◆ TASK DETAILS: This exercise calls for the line with "font-size: 18px ->", the line with "text: Psychological Security", and all lines between them in the material below, output exactly and with no other lines.

______________________________

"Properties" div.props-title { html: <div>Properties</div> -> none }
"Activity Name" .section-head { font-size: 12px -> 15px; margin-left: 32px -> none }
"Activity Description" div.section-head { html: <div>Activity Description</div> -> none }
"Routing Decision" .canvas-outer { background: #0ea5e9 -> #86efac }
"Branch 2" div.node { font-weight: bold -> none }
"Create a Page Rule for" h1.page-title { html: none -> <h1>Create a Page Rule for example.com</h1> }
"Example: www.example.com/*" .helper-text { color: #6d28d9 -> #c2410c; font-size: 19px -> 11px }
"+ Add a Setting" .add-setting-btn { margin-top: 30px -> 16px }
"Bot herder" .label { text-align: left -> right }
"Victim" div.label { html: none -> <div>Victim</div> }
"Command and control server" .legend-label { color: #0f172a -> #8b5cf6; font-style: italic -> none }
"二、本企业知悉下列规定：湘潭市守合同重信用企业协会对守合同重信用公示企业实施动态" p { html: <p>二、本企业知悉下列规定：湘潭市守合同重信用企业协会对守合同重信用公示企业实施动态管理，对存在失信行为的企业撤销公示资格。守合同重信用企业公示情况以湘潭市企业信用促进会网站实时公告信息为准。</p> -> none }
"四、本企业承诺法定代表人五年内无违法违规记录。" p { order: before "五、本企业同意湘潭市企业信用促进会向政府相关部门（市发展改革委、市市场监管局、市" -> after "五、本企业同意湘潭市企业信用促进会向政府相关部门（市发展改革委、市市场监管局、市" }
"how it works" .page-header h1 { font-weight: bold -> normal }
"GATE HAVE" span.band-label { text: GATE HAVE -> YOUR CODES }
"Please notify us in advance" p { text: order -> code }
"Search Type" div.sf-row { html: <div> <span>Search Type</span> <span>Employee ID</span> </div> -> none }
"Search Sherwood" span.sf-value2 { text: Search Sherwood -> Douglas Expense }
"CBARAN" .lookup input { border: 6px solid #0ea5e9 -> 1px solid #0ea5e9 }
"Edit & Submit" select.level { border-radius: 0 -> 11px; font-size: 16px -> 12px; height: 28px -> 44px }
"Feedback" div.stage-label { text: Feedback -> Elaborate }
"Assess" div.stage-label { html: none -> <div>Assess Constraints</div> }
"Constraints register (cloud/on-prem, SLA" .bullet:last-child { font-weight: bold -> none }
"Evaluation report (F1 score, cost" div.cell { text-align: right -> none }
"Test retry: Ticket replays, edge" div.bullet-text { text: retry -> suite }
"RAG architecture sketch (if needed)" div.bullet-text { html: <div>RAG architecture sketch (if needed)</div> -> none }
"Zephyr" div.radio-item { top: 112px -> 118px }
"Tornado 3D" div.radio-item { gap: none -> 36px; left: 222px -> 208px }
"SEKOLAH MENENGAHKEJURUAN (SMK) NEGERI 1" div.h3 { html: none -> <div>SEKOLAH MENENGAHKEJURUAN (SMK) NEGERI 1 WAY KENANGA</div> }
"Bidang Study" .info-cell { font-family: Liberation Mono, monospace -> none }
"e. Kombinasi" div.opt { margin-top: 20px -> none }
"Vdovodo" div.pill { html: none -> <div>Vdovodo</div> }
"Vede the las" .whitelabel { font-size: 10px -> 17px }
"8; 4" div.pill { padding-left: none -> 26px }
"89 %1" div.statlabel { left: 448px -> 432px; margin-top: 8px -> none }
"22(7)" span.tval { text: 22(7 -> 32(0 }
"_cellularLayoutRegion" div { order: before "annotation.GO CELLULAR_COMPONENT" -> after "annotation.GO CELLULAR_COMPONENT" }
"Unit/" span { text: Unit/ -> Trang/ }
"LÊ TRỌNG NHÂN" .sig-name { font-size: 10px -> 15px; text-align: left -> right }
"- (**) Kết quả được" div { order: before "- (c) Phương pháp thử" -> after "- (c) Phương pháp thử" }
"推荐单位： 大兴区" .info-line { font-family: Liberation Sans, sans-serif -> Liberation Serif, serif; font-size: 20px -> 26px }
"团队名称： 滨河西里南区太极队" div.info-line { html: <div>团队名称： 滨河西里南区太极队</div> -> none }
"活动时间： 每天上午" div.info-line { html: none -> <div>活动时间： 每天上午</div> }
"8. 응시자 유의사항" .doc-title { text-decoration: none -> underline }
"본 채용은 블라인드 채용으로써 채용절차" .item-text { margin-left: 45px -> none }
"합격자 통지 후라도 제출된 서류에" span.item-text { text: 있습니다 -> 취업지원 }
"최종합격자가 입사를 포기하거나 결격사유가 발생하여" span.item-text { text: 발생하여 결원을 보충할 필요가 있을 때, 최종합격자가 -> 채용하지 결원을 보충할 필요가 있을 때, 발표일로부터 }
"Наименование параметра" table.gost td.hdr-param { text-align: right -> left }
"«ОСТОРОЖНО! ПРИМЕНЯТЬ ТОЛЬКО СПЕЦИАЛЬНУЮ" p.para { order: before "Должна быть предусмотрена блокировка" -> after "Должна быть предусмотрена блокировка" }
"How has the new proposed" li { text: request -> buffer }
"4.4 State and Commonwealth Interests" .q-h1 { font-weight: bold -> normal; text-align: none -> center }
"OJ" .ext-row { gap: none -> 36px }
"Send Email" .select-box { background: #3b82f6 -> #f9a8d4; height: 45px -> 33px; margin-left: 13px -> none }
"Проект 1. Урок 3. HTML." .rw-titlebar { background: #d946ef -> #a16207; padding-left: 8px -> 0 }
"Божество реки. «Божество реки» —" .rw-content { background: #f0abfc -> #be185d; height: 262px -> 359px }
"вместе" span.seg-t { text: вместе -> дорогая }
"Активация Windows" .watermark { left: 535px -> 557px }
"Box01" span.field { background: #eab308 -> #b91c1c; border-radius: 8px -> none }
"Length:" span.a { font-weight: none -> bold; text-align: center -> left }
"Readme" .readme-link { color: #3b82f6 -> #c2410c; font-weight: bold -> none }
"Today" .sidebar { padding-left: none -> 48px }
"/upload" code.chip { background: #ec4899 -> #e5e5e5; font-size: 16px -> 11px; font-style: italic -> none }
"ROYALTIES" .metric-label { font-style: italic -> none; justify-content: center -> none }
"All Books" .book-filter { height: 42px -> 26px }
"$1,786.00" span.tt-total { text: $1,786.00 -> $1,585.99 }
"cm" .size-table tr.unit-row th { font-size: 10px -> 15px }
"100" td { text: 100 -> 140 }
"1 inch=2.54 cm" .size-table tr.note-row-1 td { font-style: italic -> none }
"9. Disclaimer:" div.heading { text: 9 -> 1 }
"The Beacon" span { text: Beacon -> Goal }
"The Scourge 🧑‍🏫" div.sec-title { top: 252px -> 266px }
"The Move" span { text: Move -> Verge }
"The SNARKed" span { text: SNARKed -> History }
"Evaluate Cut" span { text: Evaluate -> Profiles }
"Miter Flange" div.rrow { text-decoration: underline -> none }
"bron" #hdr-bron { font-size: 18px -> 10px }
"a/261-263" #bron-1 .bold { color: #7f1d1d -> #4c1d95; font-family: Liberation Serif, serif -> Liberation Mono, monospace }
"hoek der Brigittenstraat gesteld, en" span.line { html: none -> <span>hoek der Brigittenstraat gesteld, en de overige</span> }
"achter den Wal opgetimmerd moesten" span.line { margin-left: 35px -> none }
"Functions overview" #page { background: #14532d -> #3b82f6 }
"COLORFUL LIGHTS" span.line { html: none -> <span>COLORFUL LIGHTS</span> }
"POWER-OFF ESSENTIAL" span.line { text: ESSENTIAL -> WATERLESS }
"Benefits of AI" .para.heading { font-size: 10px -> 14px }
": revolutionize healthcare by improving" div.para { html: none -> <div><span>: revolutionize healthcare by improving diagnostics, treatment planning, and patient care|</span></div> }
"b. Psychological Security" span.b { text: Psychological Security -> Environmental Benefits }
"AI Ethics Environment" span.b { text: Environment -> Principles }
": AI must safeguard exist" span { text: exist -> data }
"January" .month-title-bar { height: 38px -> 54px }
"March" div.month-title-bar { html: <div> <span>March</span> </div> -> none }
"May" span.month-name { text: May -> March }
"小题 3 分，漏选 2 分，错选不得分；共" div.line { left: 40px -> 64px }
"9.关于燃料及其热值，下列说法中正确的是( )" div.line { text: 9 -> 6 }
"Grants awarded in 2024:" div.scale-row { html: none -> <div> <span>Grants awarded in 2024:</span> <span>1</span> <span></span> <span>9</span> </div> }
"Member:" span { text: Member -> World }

______________________________

◆ TASK OUTPUT:
"bron" #hdr-bron { font-size: 18px -> 10px }
"a/261-263" #bron-1 .bold { color: #7f1d1d -> #4c1d95; font-family: Liberation Serif, serif -> Liberation Mono, monospace }
"hoek der Brigittenstraat gesteld, en" span.line { html: none -> <span>hoek der Brigittenstraat gesteld, en de overige</span> }
"achter den Wal opgetimmerd moesten" span.line { margin-left: 35px -> none }
"Functions overview" #page { background: #14532d -> #3b82f6 }
"COLORFUL LIGHTS" span.line { html: none -> <span>COLORFUL LIGHTS</span> }
"POWER-OFF ESSENTIAL" span.line { text: ESSENTIAL -> WATERLESS }
"Benefits of AI" .para.heading { font-size: 10px -> 14px }
": revolutionize healthcare by improving" div.para { html: none -> <div><span>: revolutionize healthcare by improving diagnostics, treatment planning, and patient care|</span></div> }
"b. Psychological Security" span.b { text: Psychological Security -> Environmental Benefits }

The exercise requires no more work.